The error is caused by pipe.dumps() that generates a YAML with single backslashes in regex patterns (e.g., \b, \w), which YAML interprets as escape sequences. To represent literal backslashes in regex patterns, YAML requires double backslashes (\\b, \\w).
Proposed Solution
The pipe.dumps() method should properly escape backslashes in regex strings with a double backslash when generating YAML output.
Expected behavior
The pipeline should serialize to valid YAML and deserialize successfully without errors.
Error message
SyntaxWarning: "\w" is an invalid escape sequence. Such sequences will not work in the future.

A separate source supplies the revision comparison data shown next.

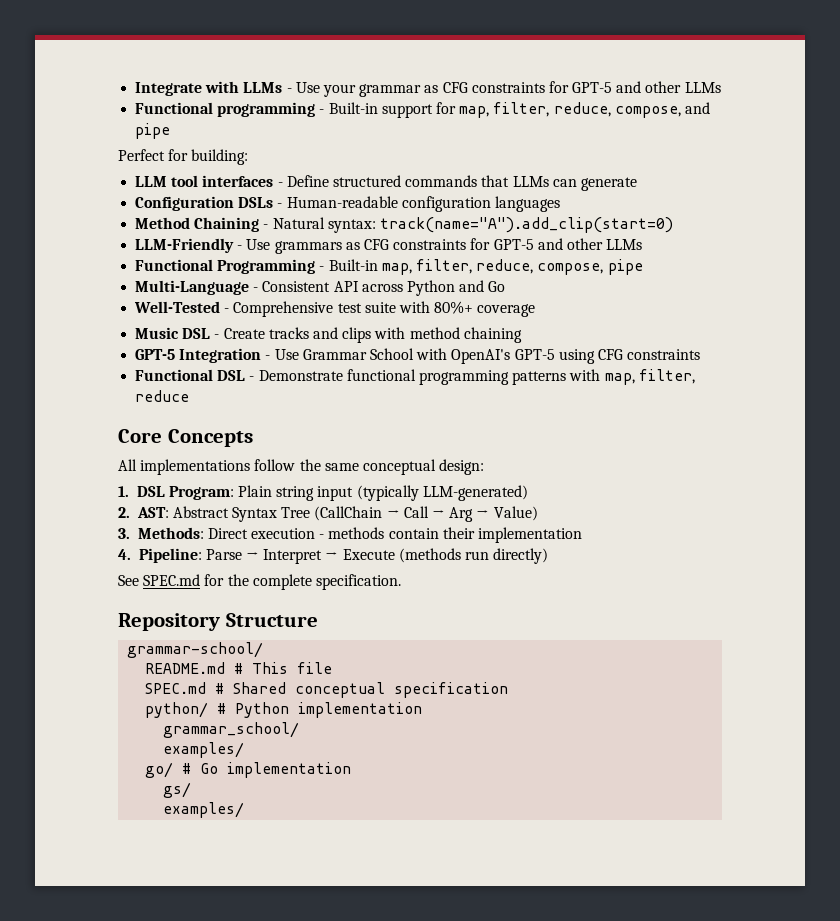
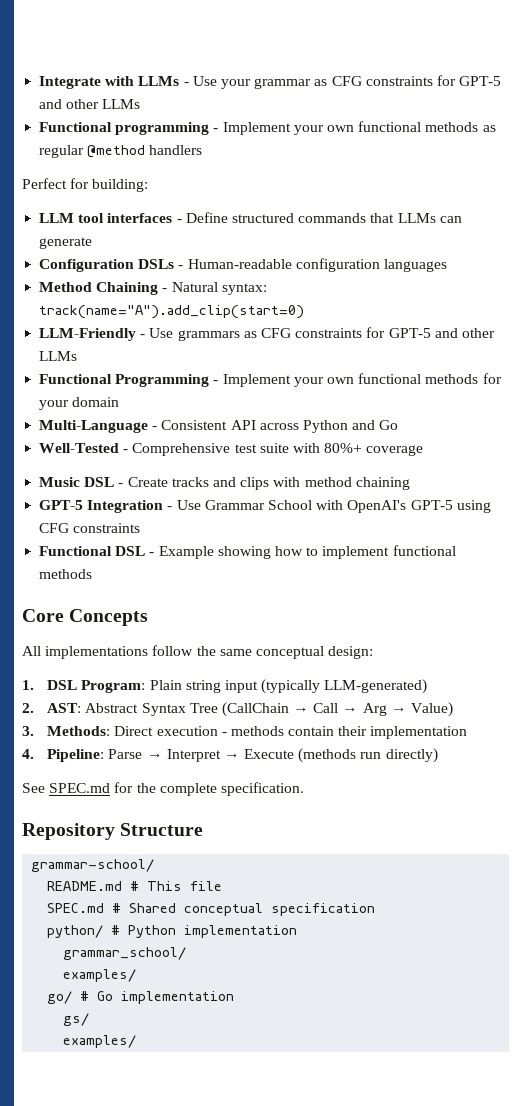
- Functional programming - Built-in support for map, filter, reduce, compose, and pipe
+ Functional programming - Implement your own functional methods as regular @method handlers
- Functional Programming - Built-in map, filter, reduce, compose, pipe
+ Functional Programming - Implement your own functional methods for your domain
- Functional DSL - Demonstrate functional programming patterns with map, filter, reduce
+ Functional DSL - Example showing how to implement functional methods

Did you mean "\w"? A raw string is also an option.
bm25_tokenization_regex: '(?u)\b\w+\b'
Traceback (most recent call last):
File "/haystack/core/pipeline/base.py", line 308, in loads
deserialized_data = marshaller.unmarshal(data)
File "/haystack/lib/python3.14/site-packages/haystack/marshal/yaml.py", line 40, in unmarshal
return yaml.load(data_, Loader=YamlLoader)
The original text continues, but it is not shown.